Former head of the Tokyo High Public Prosecutors Office Hiromu Kurokawa and head of the Nagoya High Public Prosecutors Office Makoto Hayashi have been called the two best of their class. Hayashi became head of the Ministry of Justice's Criminal Affairs Bureau in January 2014. It was thought that Hayashi took the lead in the race to become prosecutor-general when Kurokawa stayed on as deputy vice-minister of justice. But Kurokawa was promoted to vice minister in September 2016. His talent at coordination was highly valued by Chief Cabinet Secretary Yoshihide Suga and Deputy Chief Cabinet Secretary Kazuhiro Sugita. Hayashi transferred to the Nagoya post in January 2018.

Makoto Hayashi and Kurokawa in February. Kurokawa resigned on May 21 as head of the Tokyo High Public Prosecutors Office after being caught up in a betting scandal and was replaced by Hayashi, formerly head of the Nagoya High Public Prosecutors Office, on May 26.

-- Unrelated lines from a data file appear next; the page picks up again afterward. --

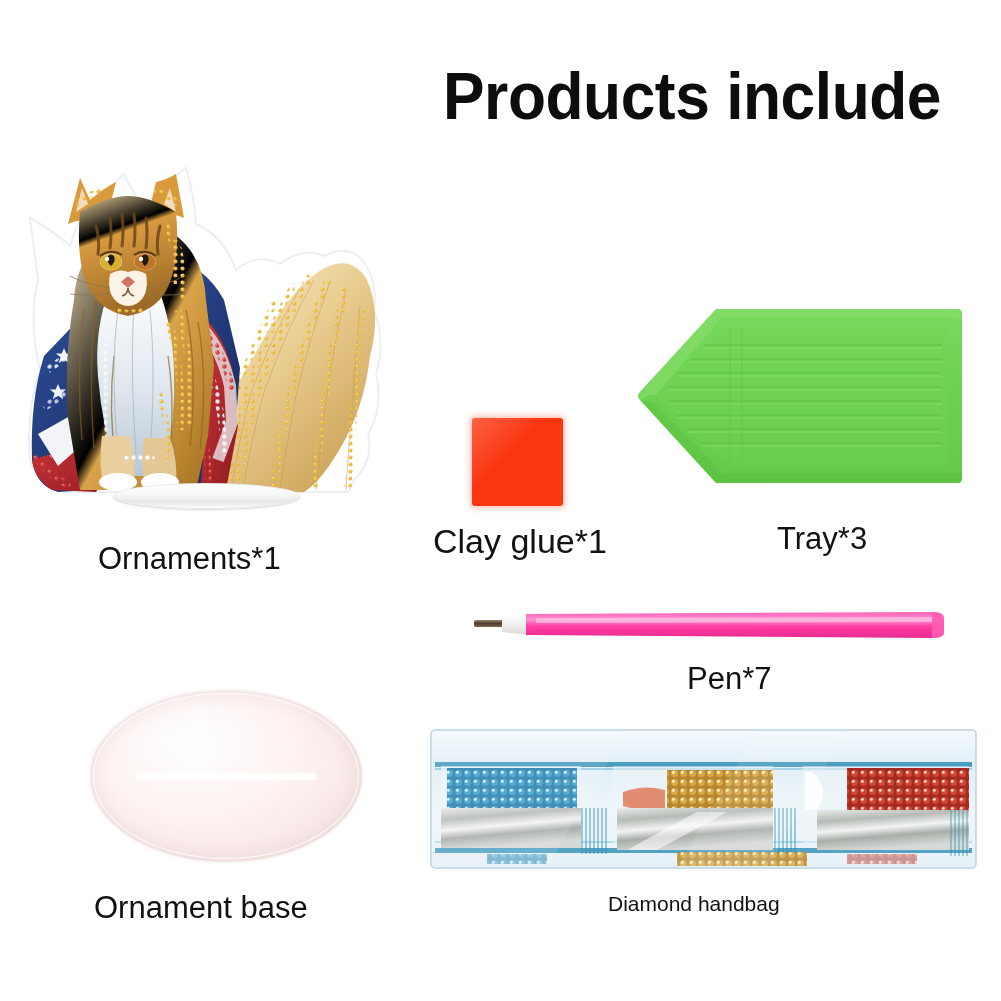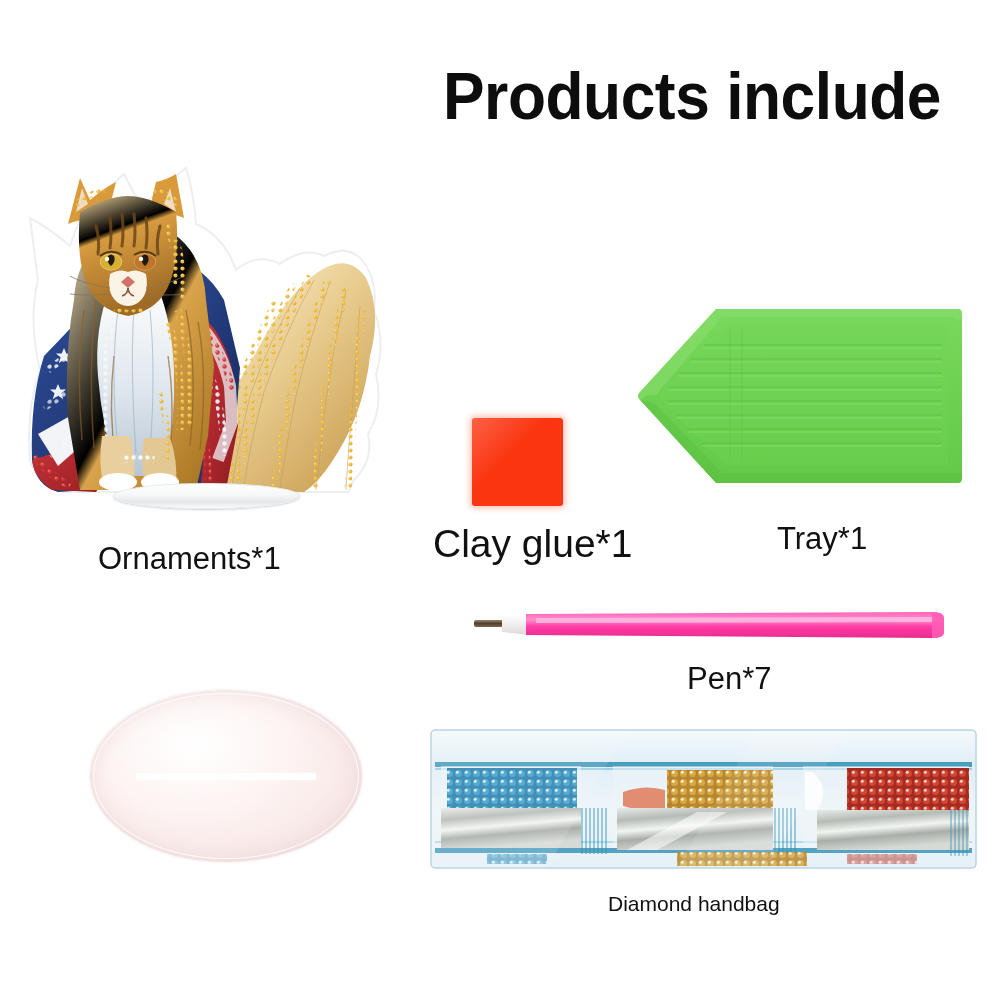--- a/index.html
+++ b/index.html
@@ -20,7 +20,7 @@
   .caption{position:absolute;white-space:nowrap;color:#111;
            font-family:"Liberation Sans",sans-serif;font-weight:400;}
   #cap-ornaments{left:98px;top:541px;font-size:31px;}
-  #cap-clay{left:433px;top:522px;font-size:39px;}
+  #cap-clay{left:433px;top:522px;font-size:34px;}
   #cap-tray{left:777px;top:521px;font-size:31px;}
   #cap-pen{left:687px;top:661px;font-size:31px;}
   #cap-base{left:94px;top:890px;font-size:31px;}

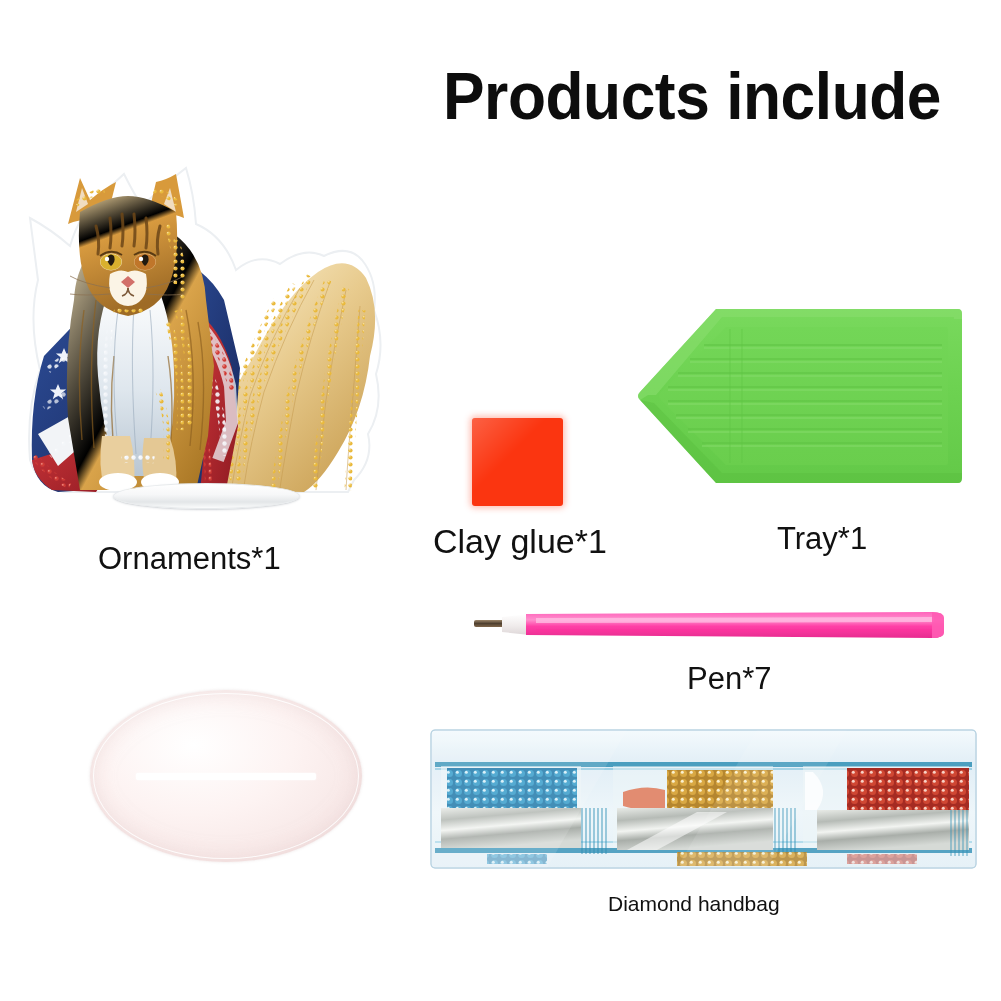--- a/index.html
+++ b/index.html
@@ -493,7 +493,7 @@
 
   <div class="caption" id="cap-ornaments">Ornaments*1</div>
   <div class="caption" id="cap-clay">Clay glue*1</div>
-  <div class="caption" id="cap-tray">Tray*1</div>
+  <div class="caption" id="cap-tray">Tray*3</div>
   <div class="caption" id="cap-pen">Pen*7</div>
   <div class="caption" id="cap-bag">Diamond handbag</div>
 

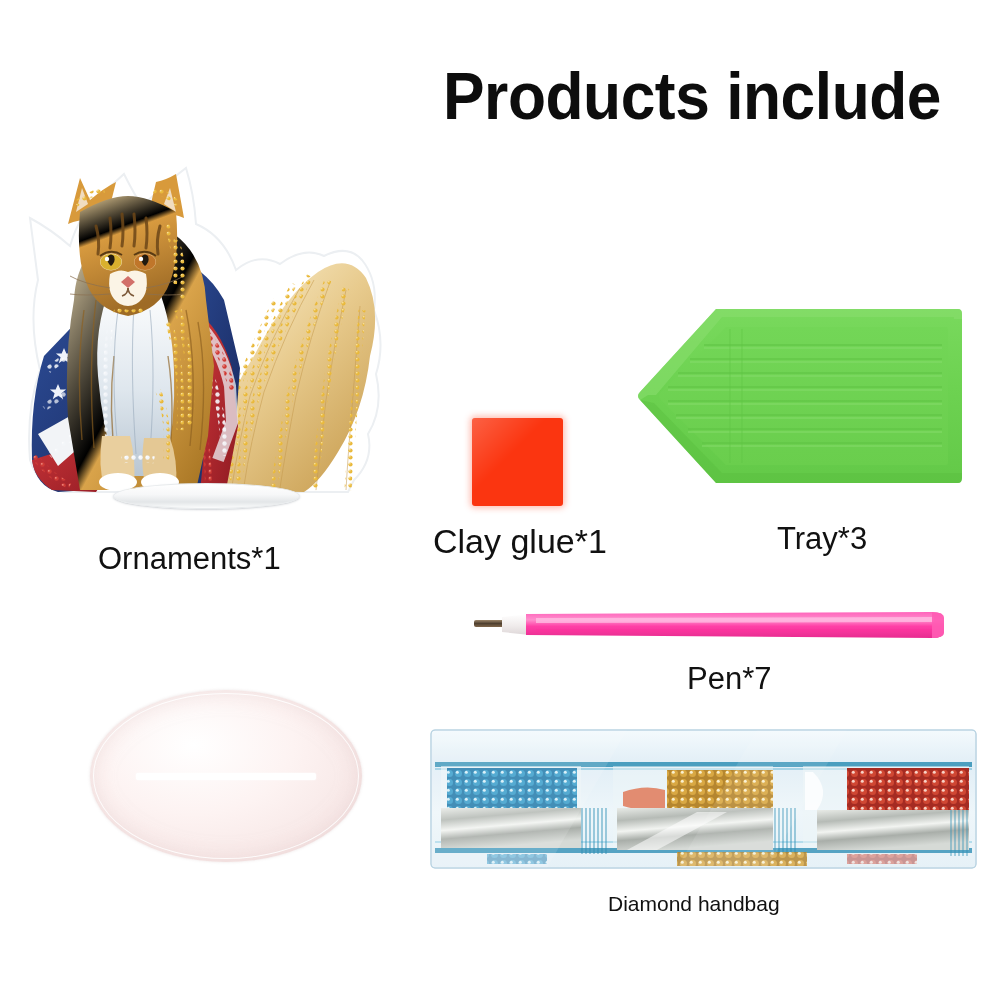--- a/index.html
+++ b/index.html
@@ -495,6 +495,7 @@
   <div class="caption" id="cap-clay">Clay glue*1</div>
   <div class="caption" id="cap-tray">Tray*3</div>
   <div class="caption" id="cap-pen">Pen*7</div>
+  <div class="caption" id="cap-base">Ornament base</div>
   <div class="caption" id="cap-bag">Diamond handbag</div>
 
 </div>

Kurokawa moved up to become head of the Tokyo High Public Prosecutors office in January 2019, but authorities there still saw Hayashi as the candidate to become the next prosecutor-general. In February 2020, Kurokawa would turn 63, the mandatory retirement age as stipulated in law. Hayashi will turn 63 in July 2020. If the current prosecutor-general follows recent custom and steps down after two years in the position, he would end his tenure in July 2020. Kurokawa was not supposed to have had a turn. But Abe knew Hayashi well. As head of the ministry's Criminal Affairs Bureau, he supported changes to the organized crime law, including provisions for conspiracy charges, which caused turmoil in parliament.

Takashi Yamashita, a member of the lower house, served as justice minister for about one year from the autumn of 2018. He put Kurokawa in charge of the Tokyo office, and is himself a former prosecutor. "As justice minister, I thought the provisions for extending the retirement age for civil servants could also be applied to prosecutors," he said. "If you have two talented people from the same class, if you do not use the extension provision, they can't both become prosecutor-general." It was a clear reference to Kurokawa and Hayashi.

Within Japan's bureaucracy, many felt that the prime minister's office should be considering not just Kurokawa, but also Hayashi for the top spot. If the timing of the current prosecutor-general's retirement was carefully combined with a reinterpretation of the current rules governing the retirement age, there was the possibility of exploring a compromise in which the older Kurokawa took the top spot for one year, to be succeeded by Hayashi.

But the prime minister's office, which actually exercises the right of appointment and dismissal, and the prosecutor's office, which loathes political interference, could not get on the same page. Both have now been hit hard by widespread public anger over the move to change the retirement age as well as by Kurokawa's unexpected resignation on May 21 over an unrelated gambling scandal and find themselves in a serious state.